First we’ll examine the missing value.
svi %>% filter(is.na(RPL_theme1))
#> Simple feature collection with 2 features and 6 fields
#> Geometry type: MULTIPOLYGON
#> Dimension: XY
#> Bounding box: xmin: -75.19692 ymin: 39.87734 xmax: -75.13541 ymax: 39.95011
#> Geodetic CRS: NAD83
#> # A tibble: 2 × 7
#> GEOID geometry RPL_theme1 RPL_theme2 RPL_theme3 RPL_theme4
#> * <chr> <MULTIPOLYGON [°]> <dbl> <dbl> <dbl> <dbl>
#> 1 19109 (((-75.16434 39.94935, -75.… NA NA NA NA
#> 2 19112 (((-75.19692 39.90088, -75.… NA NA NA NA
#> # ℹ 1 more variable: RPL_themes <dbl>
Looks like there are a few ZCTAs with missing values in SVIs. (Upon checking the full SVI table, we can see that most of the individual SVI variables are 0 for those ZCTAs.) So we’ll remove those ZCTAs for better visualization.
To set up the interactive map for overall SVI, leaflet()
does most of the heavy lifting.

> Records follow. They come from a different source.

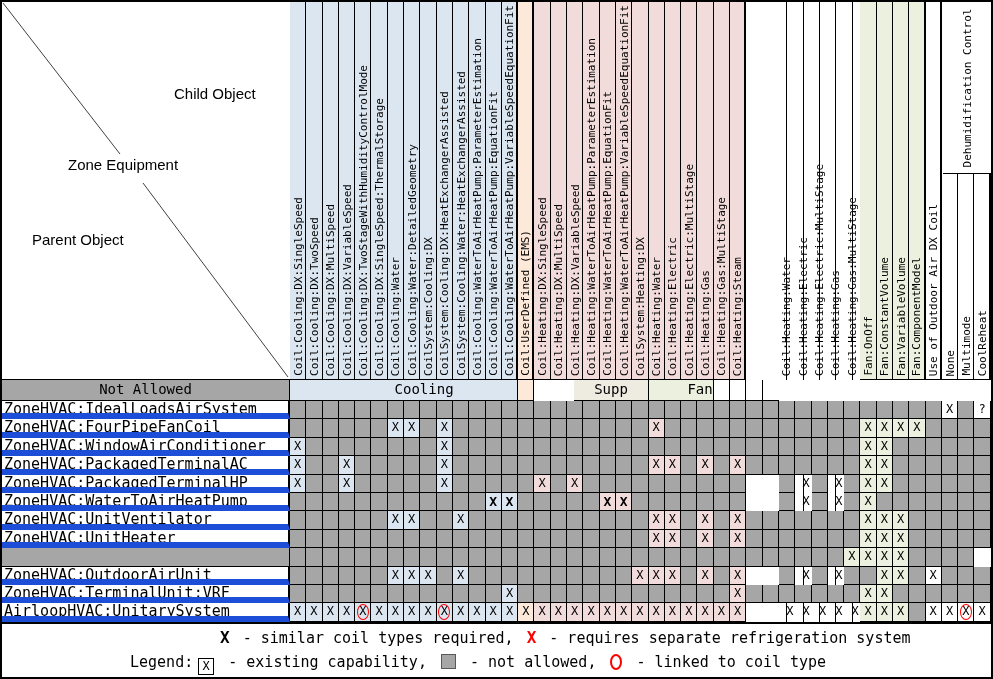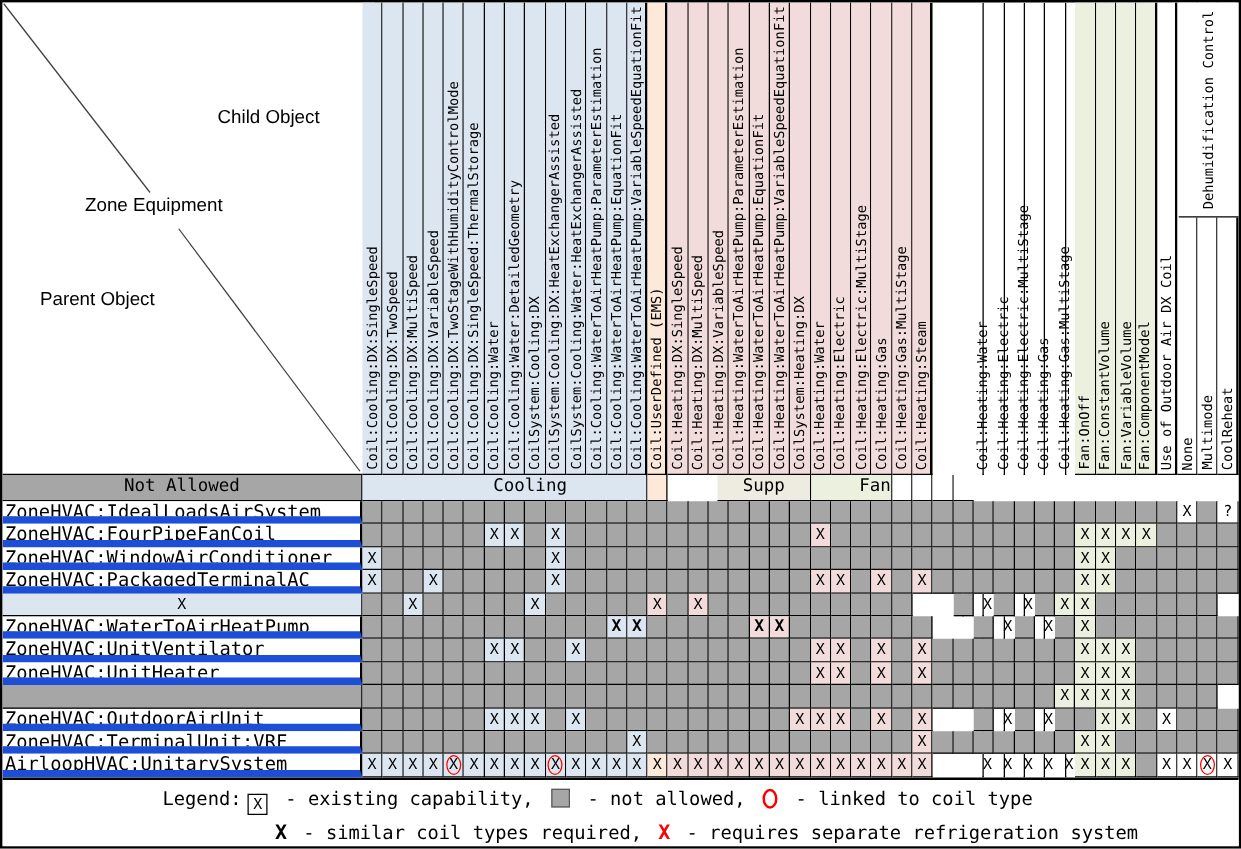--- a/index.html
+++ b/index.html
@@ -429,6 +429,7 @@
         <div class="cell thick na"></div>
       </div>
       <div class="row">
+        <div class="rlabel">ZoneHVAC:PackagedTerminalHP</div>
         <div class="cell gc">X</div>
         <div class="cell na"></div>
         <div class="cell na"></div>

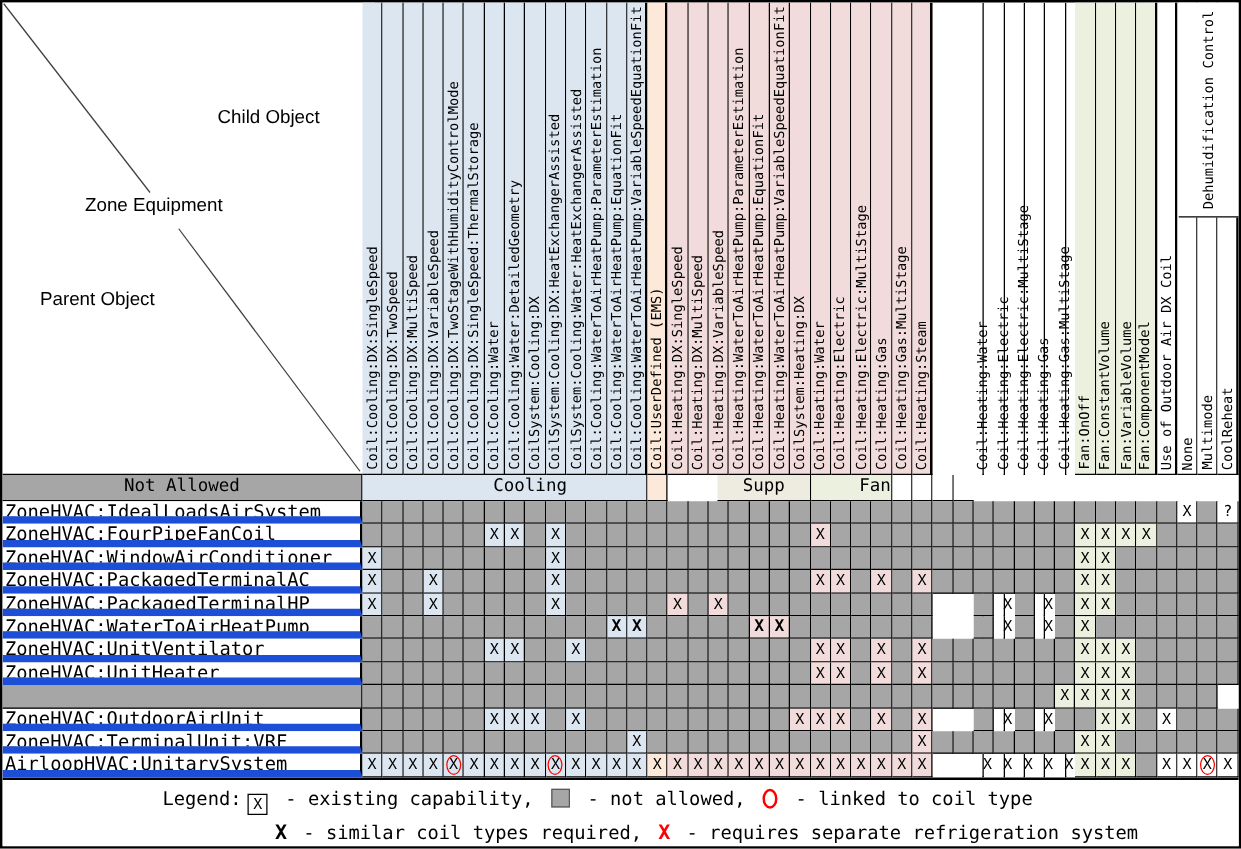--- a/index.html
+++ b/index.html
@@ -798,8 +798,8 @@
     </div>
 
   <div id="legend">
+    <div class="lline" id="lline2"><span class="lg-bx">X</span><span> - similar coil types required, </span><span class="lg-rx">X</span><span> - requires separate refrigeration system </span></div>
     <div class="lline" id="lline1"><span>Legend:</span><span class="lg-box">X</span><span> - existing capability, </span><span class="lg-gray"></span><span> - not allowed, </span><span class="lg-circ"></span><span> - linked to coil type </span></div>
-    <div class="lline" id="lline2"><span class="lg-bx">X</span><span> - similar coil types required, </span><span class="lg-rx">X</span><span> - requires separate refrigeration system </span></div>
   </div>
 
 </div>

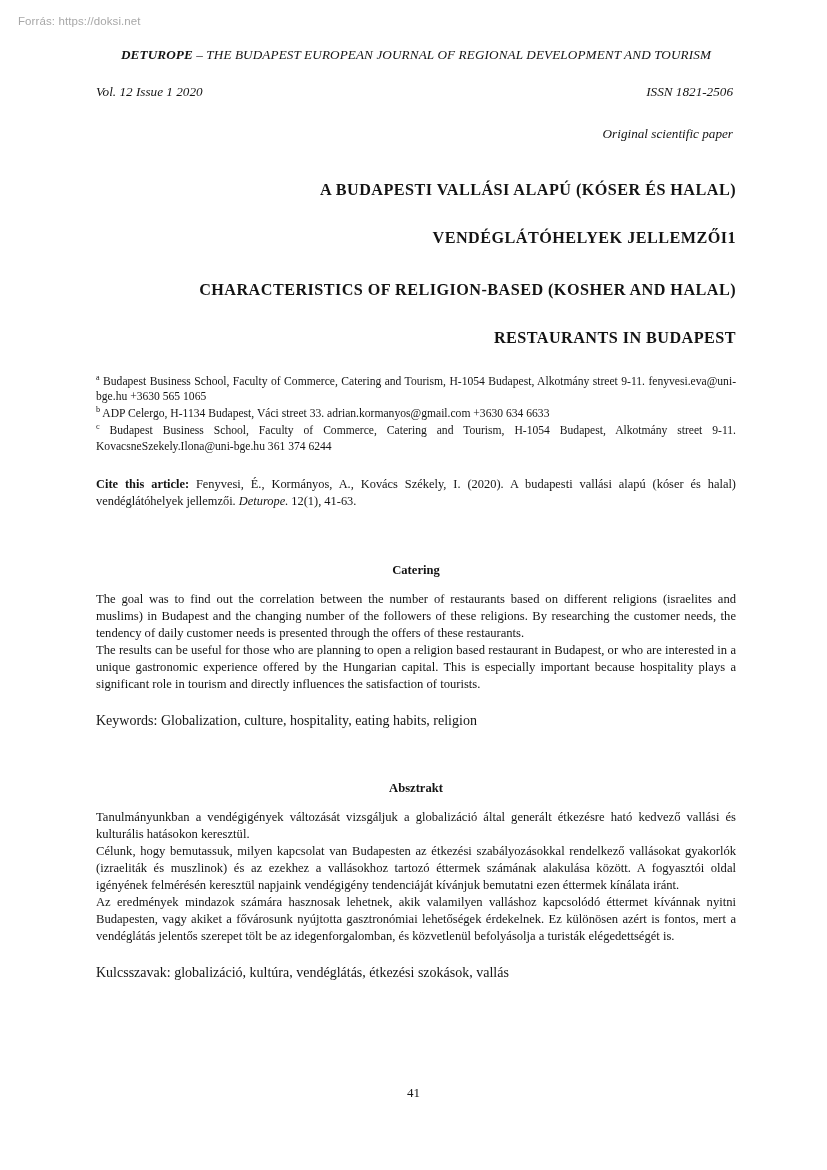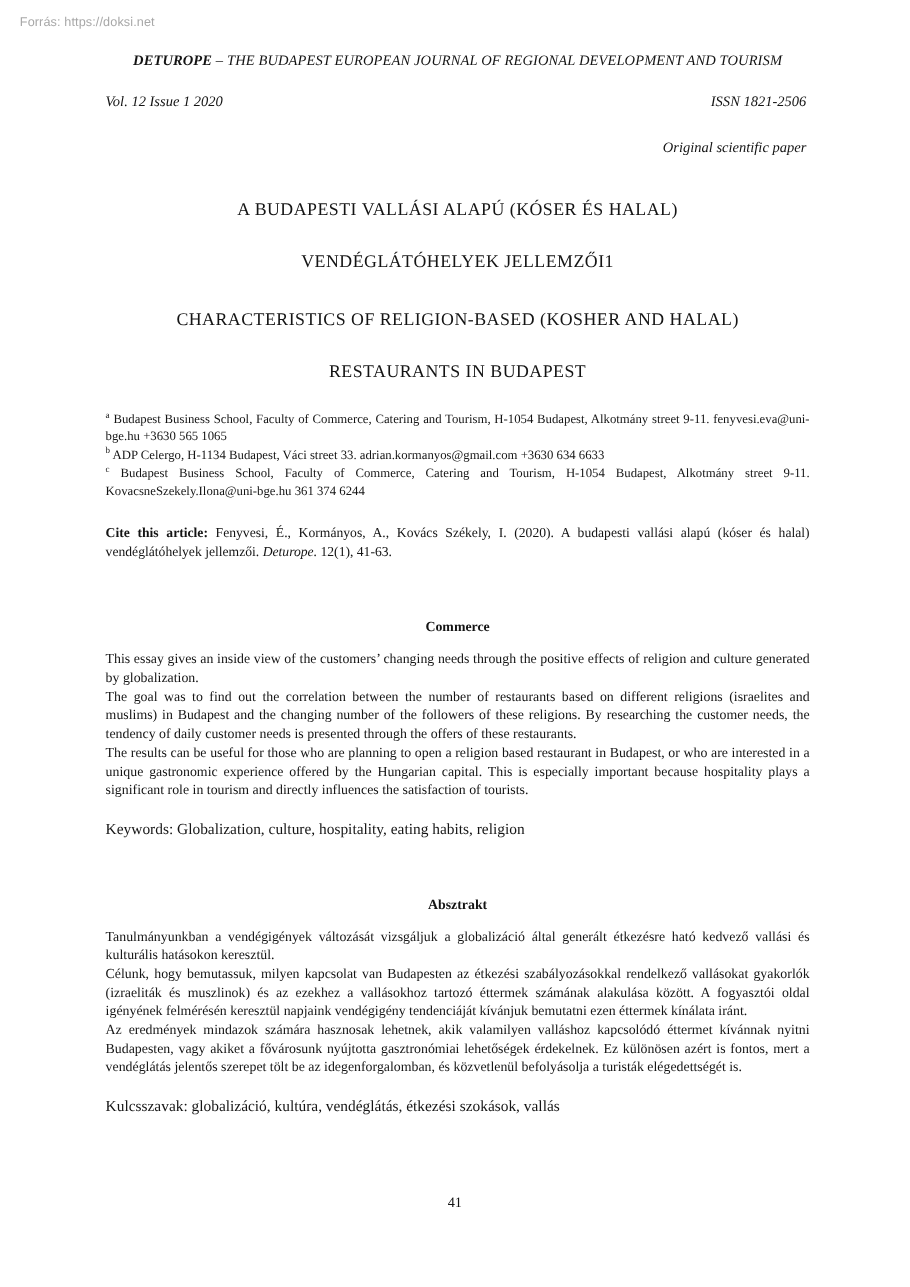--- a/index.html
+++ b/index.html
@@ -72,8 +72,8 @@
   
   .title-block { margin-top: 38px; }
   .title-line {
-    text-align: center;
-    font-weight: normal;
+    text-align: right;
+    font-weight: bold;
     font-size: 16.2px;
     letter-spacing: 0.45px;
     line-height: 1.25;

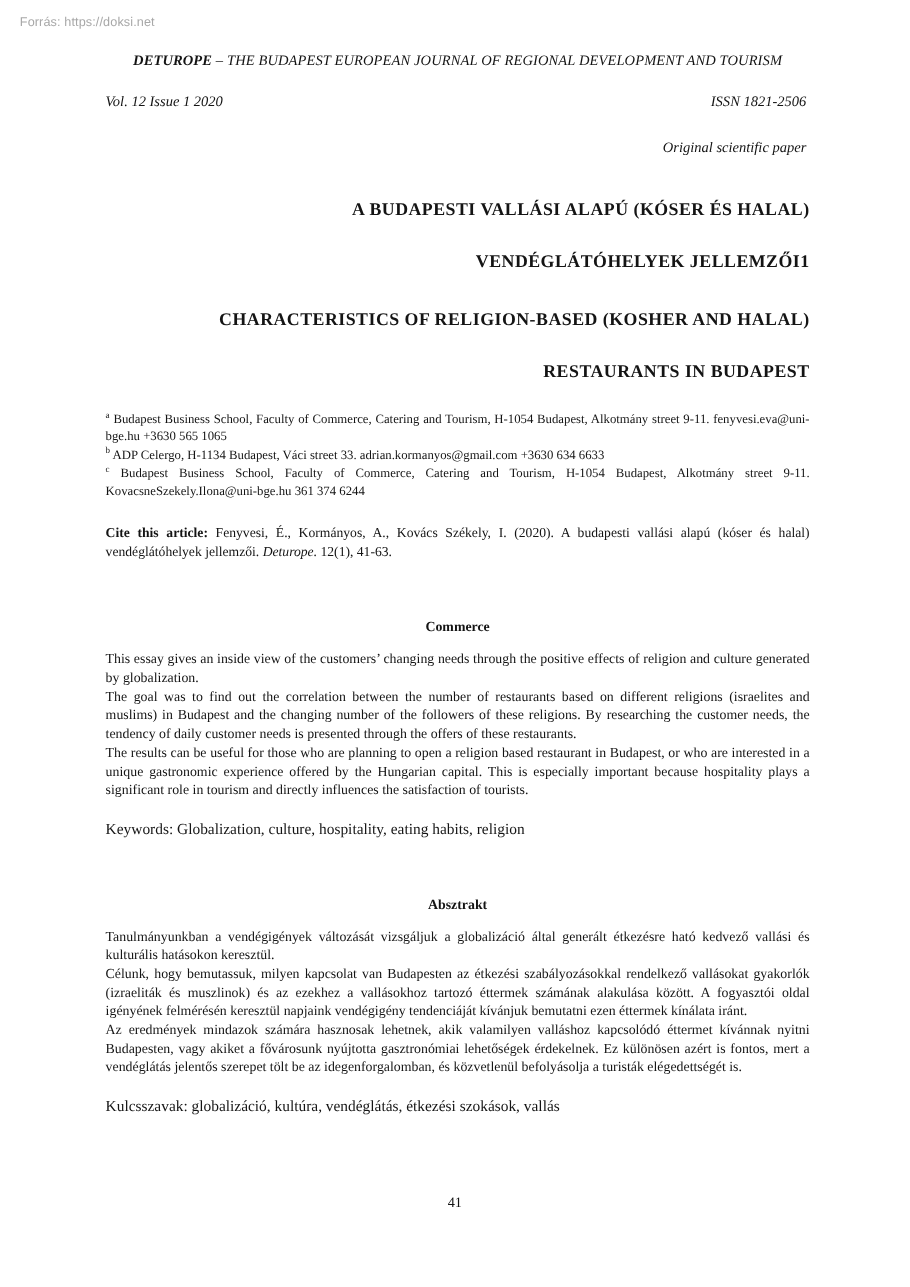--- a/index.html
+++ b/index.html
@@ -209,7 +209,7 @@
       <b>Cite this article:</b><span> Fenyvesi, É., Kormányos, A., Kovács Székely, I. (2020). A budapesti vallási alapú (kóser és halal) vendéglátóhelyek jellemzői. </span><i>Deturope.</i><span> 12(1), 41-63.</span>
     </div>
 
-    <div class="section-head">Commerce</div>
+    <div class="section-head">Catering</div>
     <p class="abs-para">This essay gives an inside view of the customers’ changing needs through the positive effects of religion and culture generated by globalization.</p>
     <p class="abs-para">The goal was to find out the correlation between the number of restaurants based on different religions (israelites and muslims) in Budapest and the changing number of the followers of these religions. By researching the customer needs, the tendency of daily customer needs is presented through the offers of these restaurants.</p>
     <p class="abs-para">The results can be useful for those who are planning to open a religion based restaurant in Budapest, or who are interested in a unique gastronomic experience offered by the Hungarian capital. This is especially important because hospitality plays a significant role in tourism and directly influences the satisfaction of tourists.</p>

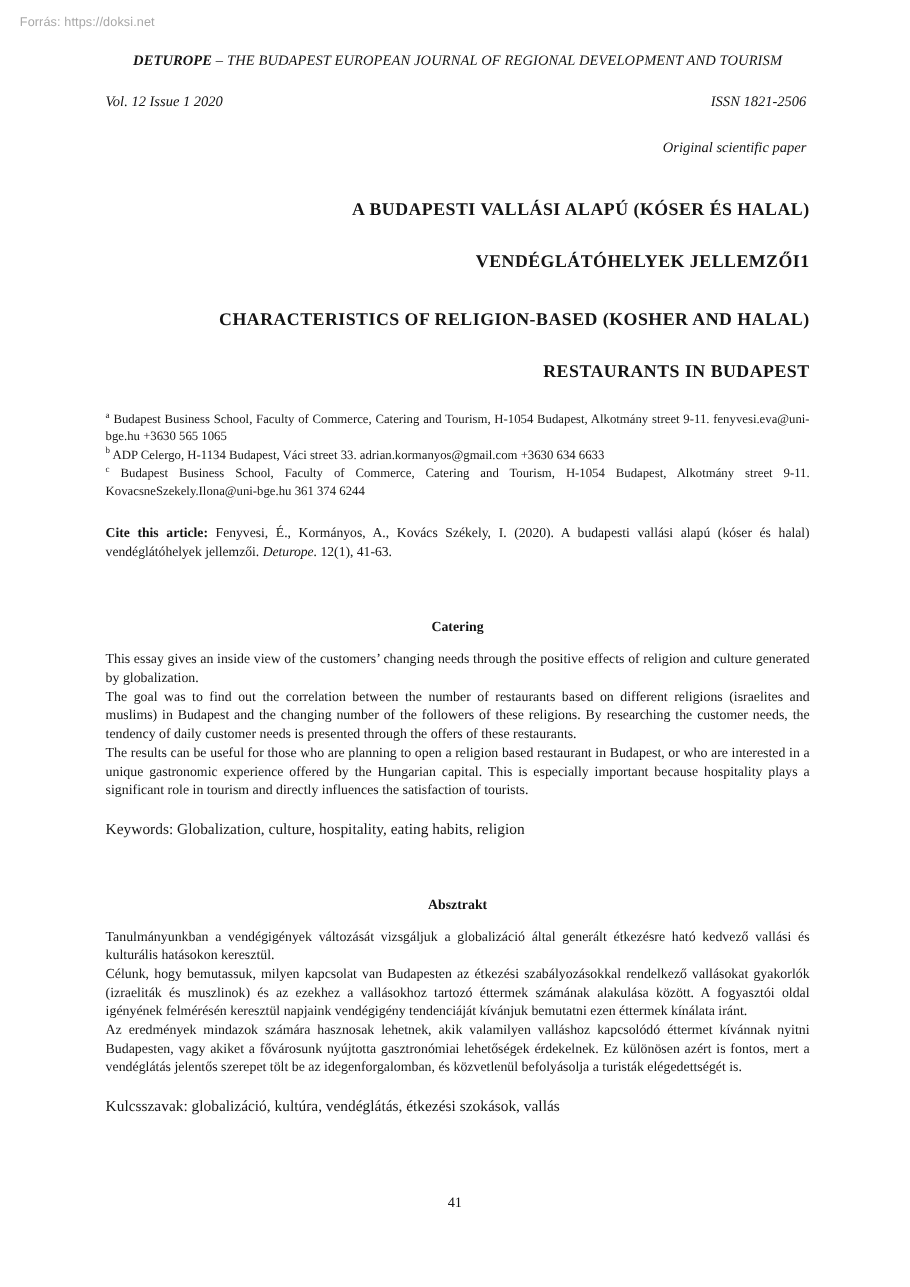--- a/index.html
+++ b/index.html
@@ -210,7 +210,6 @@
     </div>
 
     <div class="section-head">Catering</div>
-    <p class="abs-para">This essay gives an inside view of the customers’ changing needs through the positive effects of religion and culture generated by globalization.</p>
     <p class="abs-para">The goal was to find out the correlation between the number of restaurants based on different religions (israelites and muslims) in Budapest and the changing number of the followers of these religions. By researching the customer needs, the tendency of daily customer needs is presented through the offers of these restaurants.</p>
     <p class="abs-para">The results can be useful for those who are planning to open a religion based restaurant in Budapest, or who are interested in a unique gastronomic experience offered by the Hungarian capital. This is especially important because hospitality plays a significant role in tourism and directly influences the satisfaction of tourists.</p>
     <div class="keywords">Keywords: Globalization, culture, hospitality, eating habits, religion</div>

Here, we’ll just add some customized
color palette and labels for the appearance.
svi_clean <- svi %>% drop_na()
#above shows CRS NAD83, change to 4326 (WGS84) to avoid warning as below:
#Warning: sf layer has inconsistent datum (+proj=longlat +datum=NAD83 +no_defs).
#Need '+proj=longlat +datum=WGS84'
st_crs(svi_clean) <- 4326
#> Warning: st_crs<- : replacing crs does not reproject data; use st_transform for
#> that
#set color palette
pal <- colorNumeric(
palette = c("orange","navy"),
domain = svi_clean$RPL_themes
)
#set label
zcta_label <- glue("<h3 style='margin: 0px'>{svi_clean$GEOID}</h3>
overall SVI: {svi_clean$RPL_themes}") %>%
map(~HTML(.x))
leaflet(svi_clean) %>%
addProviderTiles(providers$CartoDB.Voyager) %>%
addPolygons(color = "white",
weight = 0.5,
smoothFactor = 0.5,
opacity = 1,
fillColor = ~pal(RPL_themes),
fillOpacity = 0.8,
highlightOptions = highlightOptions(
weight = 5,
color = "white",
fillOpacity = 0.8,
bringToFront = TRUE),
label = zcta_label,
labelOptions = labelOptions(
style = list(
"font-family" = "Fira Sans, sans-serif",
"font-size" = "1.2em"
))
) %>%
addLegend("bottomleft",
pal = pal,
values = ~RPL_themes,
title = "Overall SVI in all ZCTAs in Philadelphia, PA (2020)",
#labFormat = labelFormat(prefix = "$"),
opacity = 1)
From the interactive map, we can visualize easily how SVI varies in different regions in PA and zoom in to examine specific ZCTAs of interest, making it a helpful approach to explore new ideas, patterns and analyses.